RDA法とマイクロアレイを用いたEW-WT1キメラcDNAの標的遺伝子の単離

Research Project

Project/Area Number	12770379
Research Category	Grant-in-Aid for Encouragement of Young Scientists (A)
Allocation Type	Single-year Grants
Research Field	Pediatrics
Research Institution	The University of Tokyo
Principal Investigator	井田孔明東京大学, 医学部・附属病院, 助手 (60313128)
Project Period (FY)	2000 – 2001
Project Status	Completed (Fiscal Year 2001)
Budget Amount *help	¥2,200,000 (Direct Cost: ¥2,200,000) Fiscal Year 2001: ¥1,100,000 (Direct Cost: ¥1,100,000) Fiscal Year 2000: ¥1,100,000 (Direct Cost: ¥1,100,000)

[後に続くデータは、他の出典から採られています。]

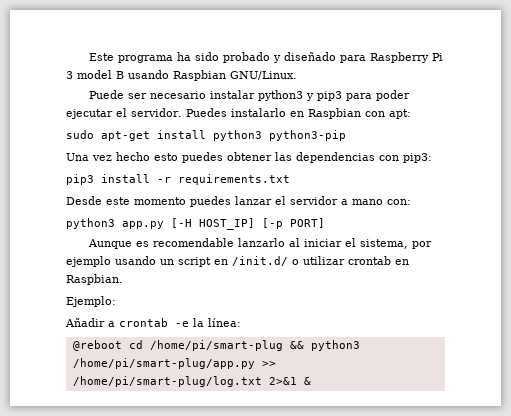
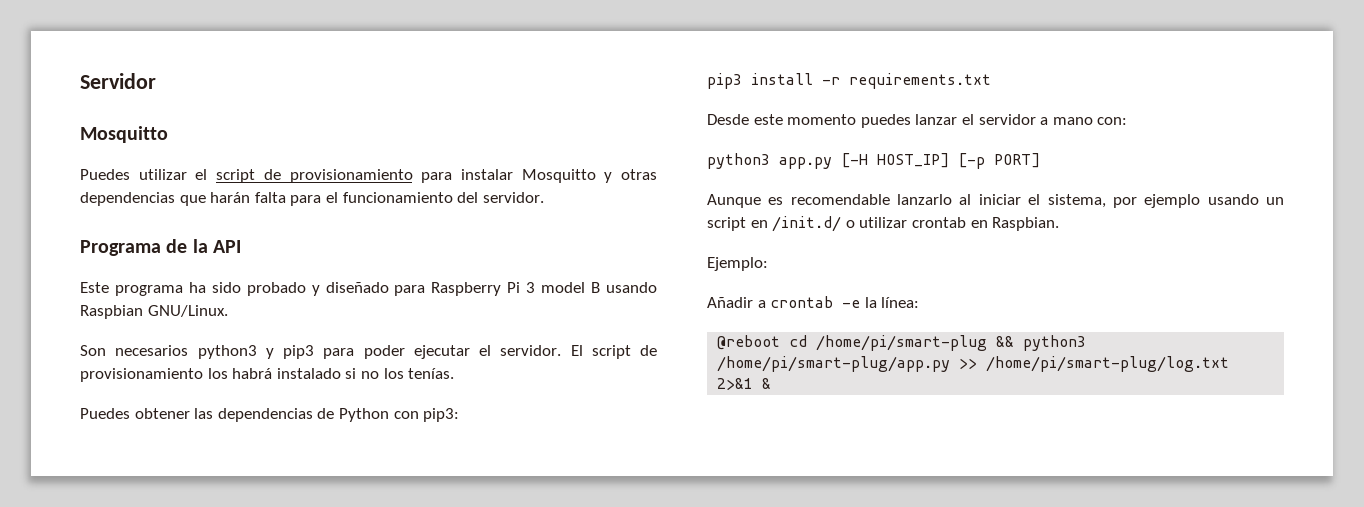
(88, 57) none -> [80,73,156,89] [80,126,168,143] [80,169,657,183] [80,192,544,206] [80,239,242,256] Servidor // Mosquitto // Puedes utilizar el script de provisionamiento para instalar Mosquitto y otras dependencias que harán falta para el funcionamiento del servidor. // Programa de la API //
[88,90,255,99] Puede ser necesario instalar -> [80,345,189,356] Son necesarios
[185,108,411,119] [66,130,346,141] [66,152,223,163] Puedes instalarlo en Raspbian con apt: // sudo apt-get install python3 python3-pip // Una vez hecho esto puedes -> [570,345,657,359] [80,368,455,382] [80,408,130,419] El script de provisionamiento los habrá instalado si no los tenías. // Puedes
(375, 157) none -> [317,408,389,422] de Python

Keywords	EWS遺伝子 / WT1遺伝子 / RDA法 / 小児腫瘍 / p300遺伝子 / desmoplastic small round cell sarcoma / ユーイング肉腫 / ウィルムス腫瘍
Research Abstract	t(11 ; 22)とEWS-WT1融合遺伝手を有するdesmoplastic small round cell sarcoma(DSRCS)の患者の3検体よりtotal RNAを抽出し、reverse transcriptase(RT)- polymerase chain reaction(PCR)法でEWS-WT1遺伝子の切断点を含むcDNAの小断片を得、これを用いてcDNAライブラリーより全領域を含んだEWS-WT1 cDNAをスクリーニングして合成した。このcDNAを発現ベクターに挿入して、EWS-WT1発現プラスミドを作成した。このEWS/WT1発現プラスミドをいれたベクターと発現ベクターのみをそれぞれNIH3T3細胞株に遺伝子導入して、安定した細胞のコロニーを選択した。ベクターのみを遺伝子導入させたNIH3T3細胞株およびEWS-WT1を遺伝子導入させたNIH3T3細胞株からtotal RNAを抽出し、これらのcDNAを合成し、representational difference analysis(RDA)法を行った。Two cells hybridization法でハイブリダンジエイションをくり返し、異なったバンドを切り出し、得られた遺伝子の塩基配列を決定し、Genebankにて検索した。5個のcDNA断片がとれ、これらは1つは既知のp300遺伝子であり、残り4つは未知のESTであることが判明した。p300は転写コアクチベーターで、基本転写因子結合しアセチル化に関連することがわかっている。このp300の発現プラスミドを作成し、これらと作成したEWS-WT1発現プラミドとをNIH3T3細胞株にco-transfectionして、転写活性assayを用いて、EWS-WT1遺伝子の転写活性を調べた。導入細胞はin vitroの培養で非導入細胞に比べて、著明な増殖がみられた。詳細な機能解析を行っている。さらに種々の小児固形腫瘍と白血病の細胞株と、正常末梢血よりDNAを抽出し、両者のゲノムの増幅や欠失をRDA法を用いて検索したが、増幅や欠失はみられなかった。現在未知の4つのESTの解析を行っている。